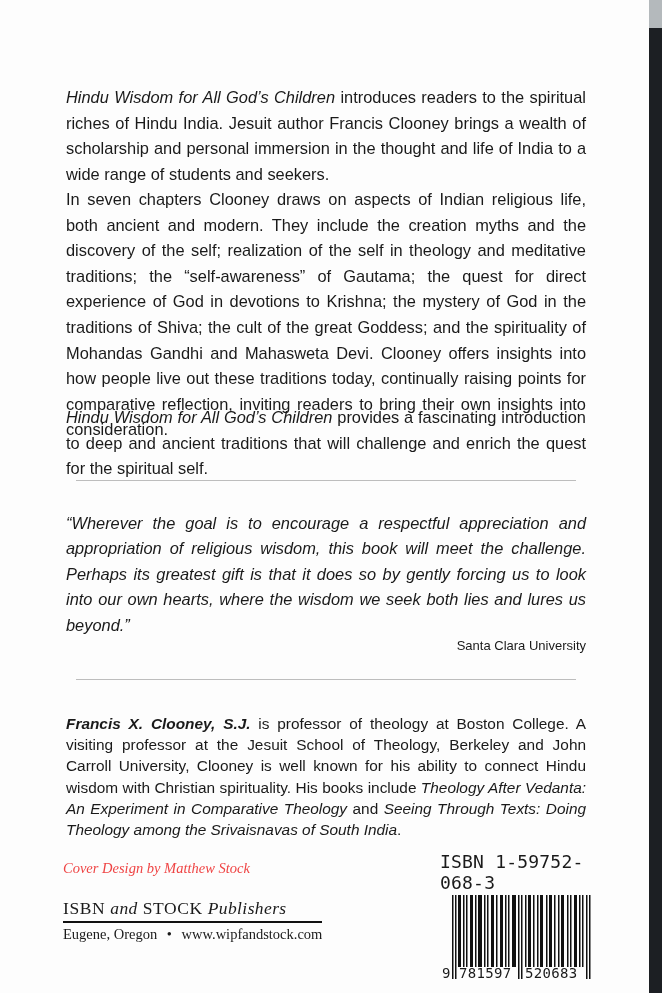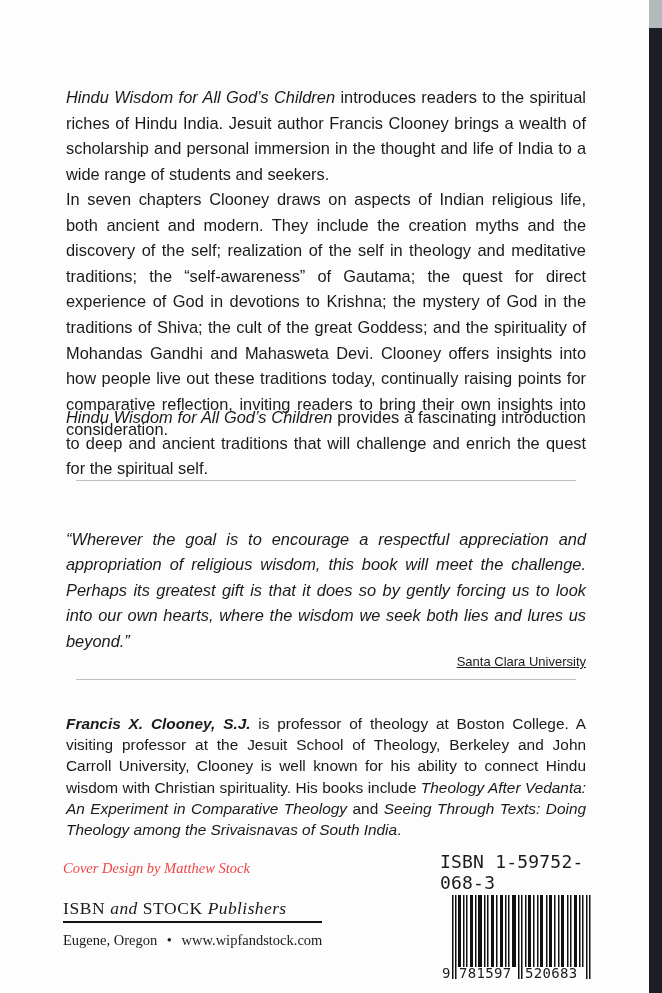--- a/index.html
+++ b/index.html
@@ -22,7 +22,7 @@
   .rule { position: absolute; left: 76px; width: 500px; height: 1px; background: #bdbdbd; }
   .rule1 { top: 480px; }
   .rule2 { top: 679px; }
-  .quote { top: 527px; }
+  .quote { top: 511px; }
   .quote p { margin: 0; font-style: italic; font-size: 16.4px; line-height: 25.4px; text-align: justify; text-align-last: left; }
   .attr-name { text-align: right; font-weight: bold; font-style: italic; font-size: 16.4px; line-height: 20px; margin-top: 2px; }
   .attr-aff { text-align: right; font-size: 13px; line-height: 15px; text-decoration: underline; }

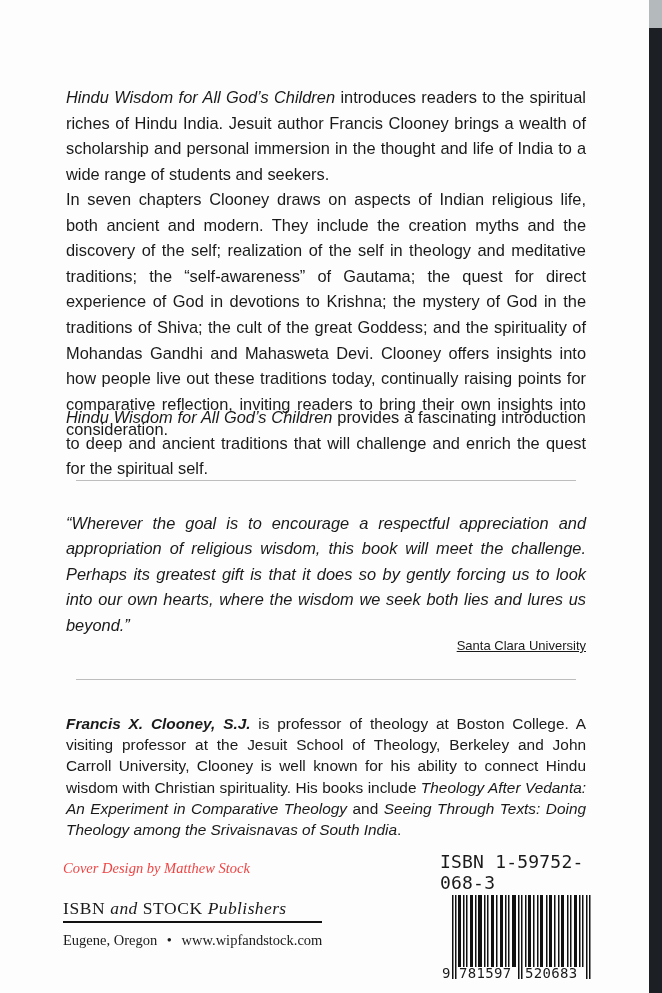--- a/index.html
+++ b/index.html
@@ -25,7 +25,7 @@
   .quote { top: 511px; }
   .quote p { margin: 0; font-style: italic; font-size: 16.4px; line-height: 25.4px; text-align: justify; text-align-last: left; }
   .attr-name { text-align: right; font-weight: bold; font-style: italic; font-size: 16.4px; line-height: 20px; margin-top: 2px; }
-  .attr-aff { text-align: right; font-size: 13px; line-height: 15px; text-decoration: underline; }
+  .attr-aff { text-align: right; font-size: 13px; line-height: 15px; }
   .bio { top: 713px; }
   .bio p { margin: 0; font-size: 15.4px; line-height: 21.2px; text-align: justify; text-align-last: left; }
   .bio b { font-style: italic; }

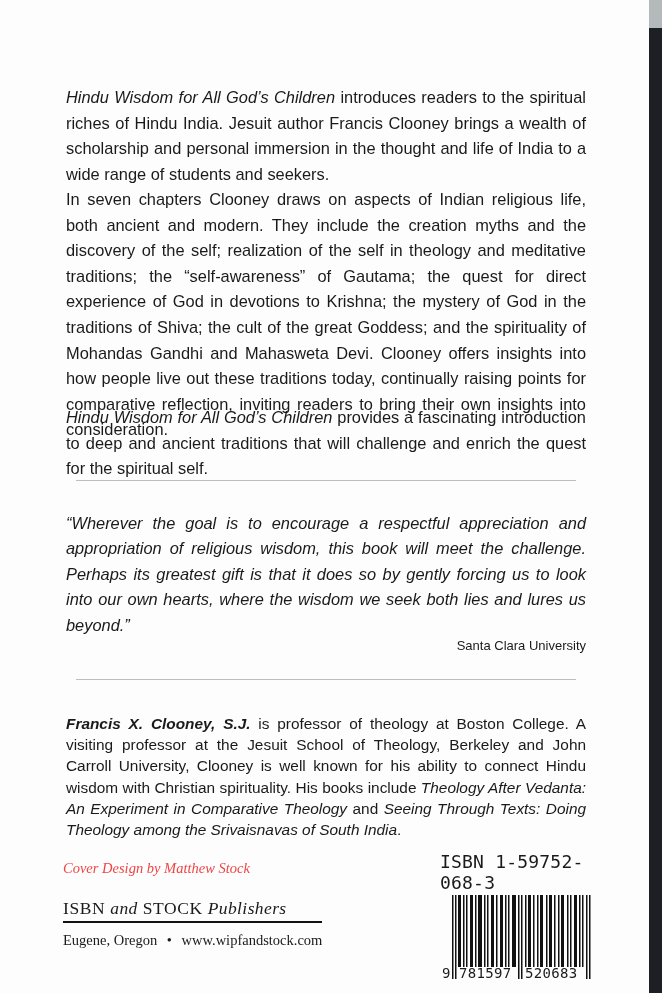--- a/index.html
+++ b/index.html
@@ -33,7 +33,7 @@
   .publisher { position: absolute; left: 63px; top: 898px; font-family: "Liberation Serif", serif; }
   .pub-name { font-size: 17.5px; letter-spacing: 0.6px; padding-bottom: 2px; border-bottom: 2px solid #111; white-space: nowrap; }
   .pub-name i { letter-spacing: 0.4px; }
-  .pub-loc { font-size: 14.5px; margin-top: 9px; white-space: nowrap; }
+  .pub-loc { font-size: 14.5px; margin-top: 3px; white-space: nowrap; }
   .barcode-box { position: absolute; left: 440px; top: 851px; width: 162px; }
   .isbn-label { font-family: "DejaVu Sans Mono", monospace; font-weight: normal; font-size: 18px; letter-spacing: 0.2px; text-align: left; padding-right: 2px; }
   .bars { position: relative; height: 78px; margin-top: 2px; }

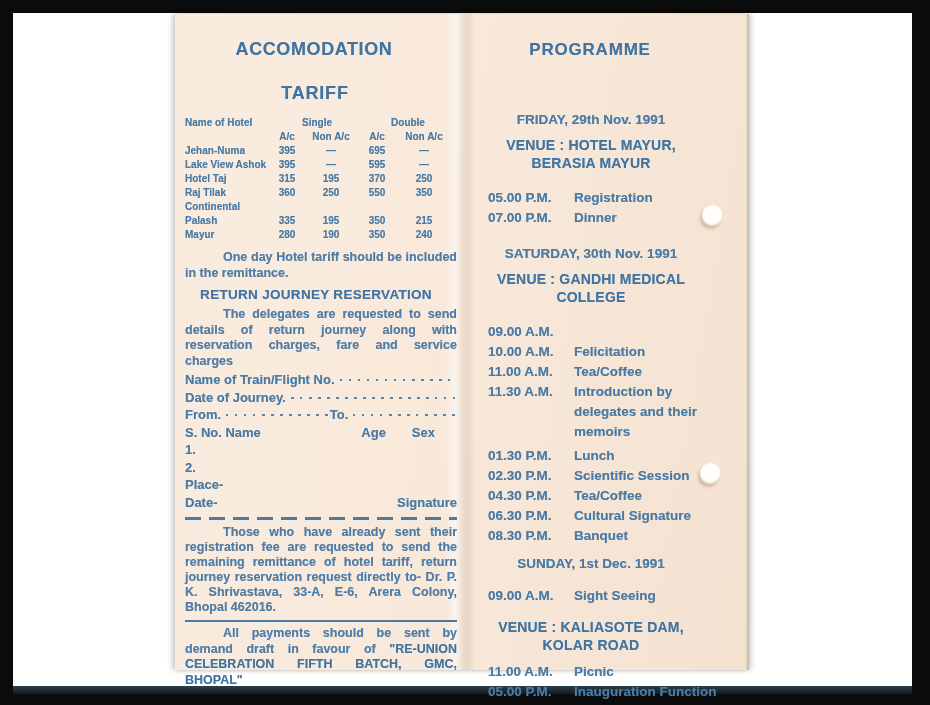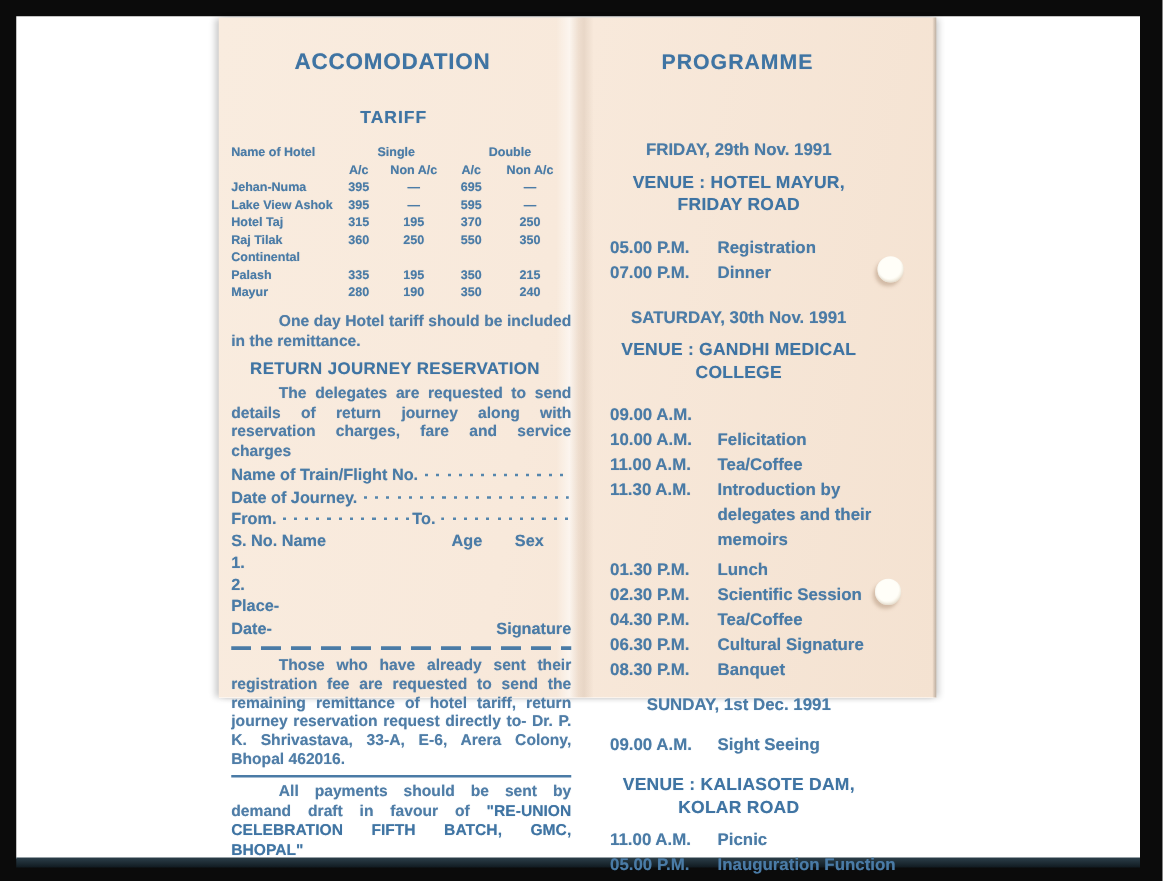--- a/index.html
+++ b/index.html
@@ -17,7 +17,7 @@
     background:linear-gradient(180deg,#2c3f4a,#101a20);
   }
   .paper{
-    position:absolute;left:175px;top:14px;width:574px;height:544px;
+    position:absolute;left:175px;top:14px;width:574px;height:656px;
     background:linear-gradient(100deg,#f9ecdf 0%,#f8e9db 45%,#f4e2d1 100%);
     box-shadow:-3px 0 5px rgba(0,0,0,0.20), 3px 0 5px rgba(0,0,0,0.16);
   }

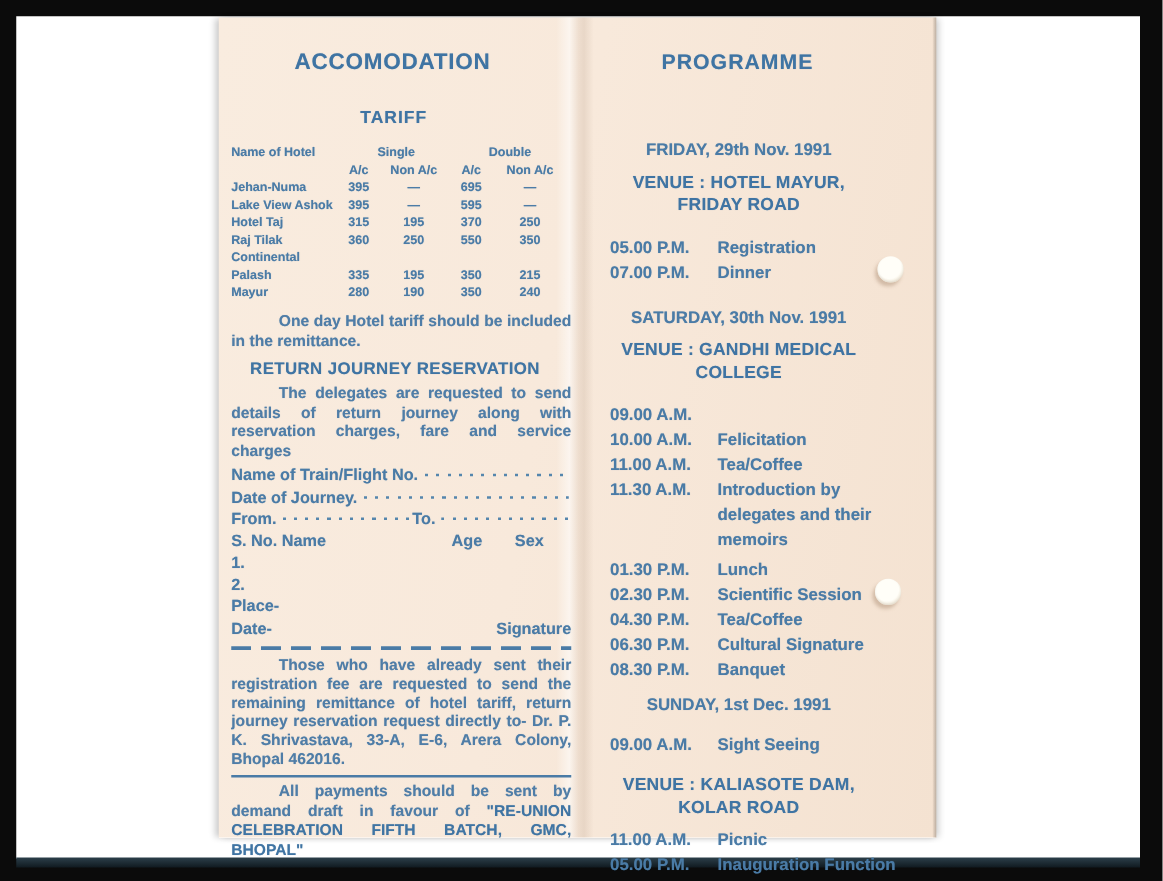--- a/index.html
+++ b/index.html
@@ -47,7 +47,7 @@
     padding-right:14px;margin:0 0 24px 0;color:#3f74a3;line-height:22px;
   }
   .tariff-heading{
-    font-size:14px;font-weight:700;letter-spacing:0.8px;text-align:center;
+    font-size:18px;font-weight:700;letter-spacing:0.8px;text-align:center;
     padding-right:12px;margin:0 0 14px 0;color:#3f74a3;line-height:18px;
   }
   .trow{display:flex;font-size:10px;font-weight:700;line-height:14px;white-space:nowrap;}

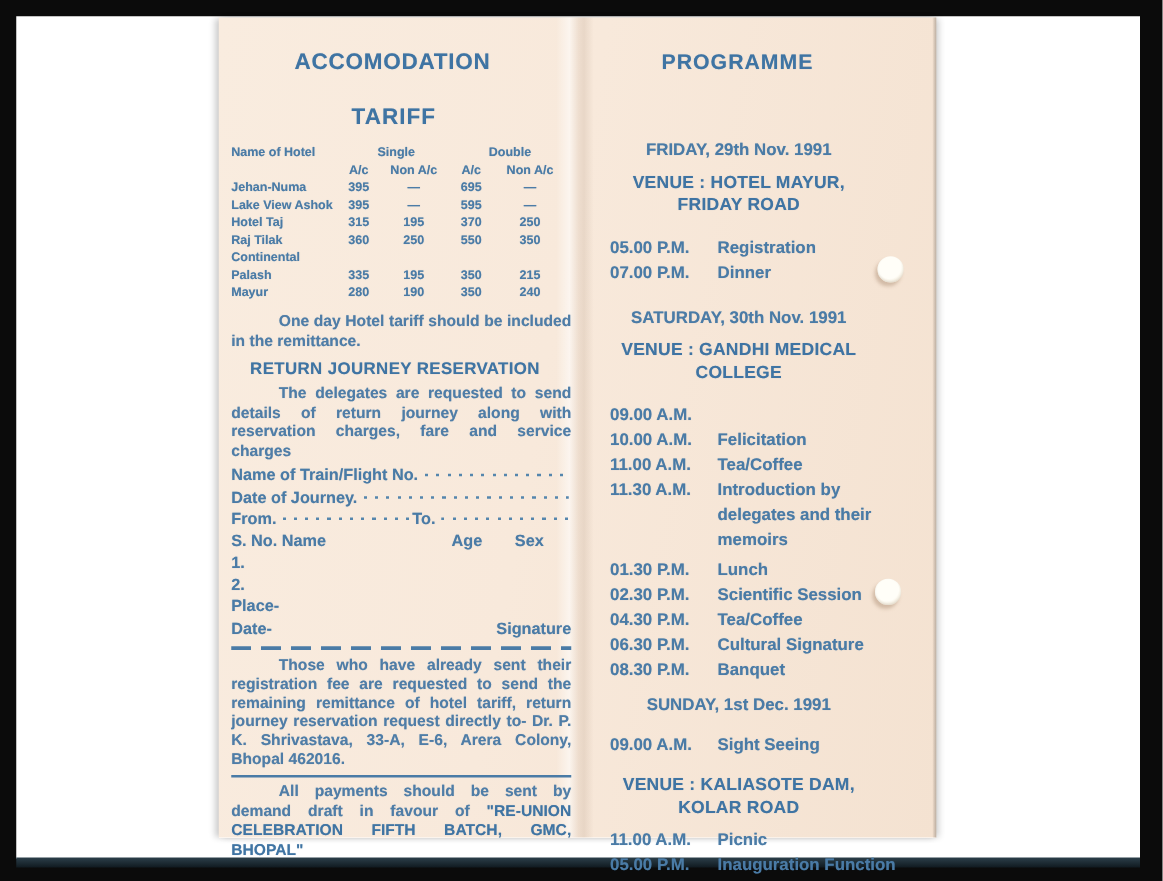--- a/index.html
+++ b/index.html
@@ -247,7 +247,7 @@
     <div class="date-line">FRIDAY, 29th Nov. 1991</div>
     <div class="venue venue-2l">
       <div>VENUE : HOTEL MAYUR,</div>
-      <div>FRIDAY ROAD</div>
+      <div>BERASIA MAYUR</div>
     </div>
     <div class="sched">
       <div class="item">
::::::::
[Your objective]
Across the entries above, work out how many lines hold "name". The answer is that number alone.

[Finished task]
4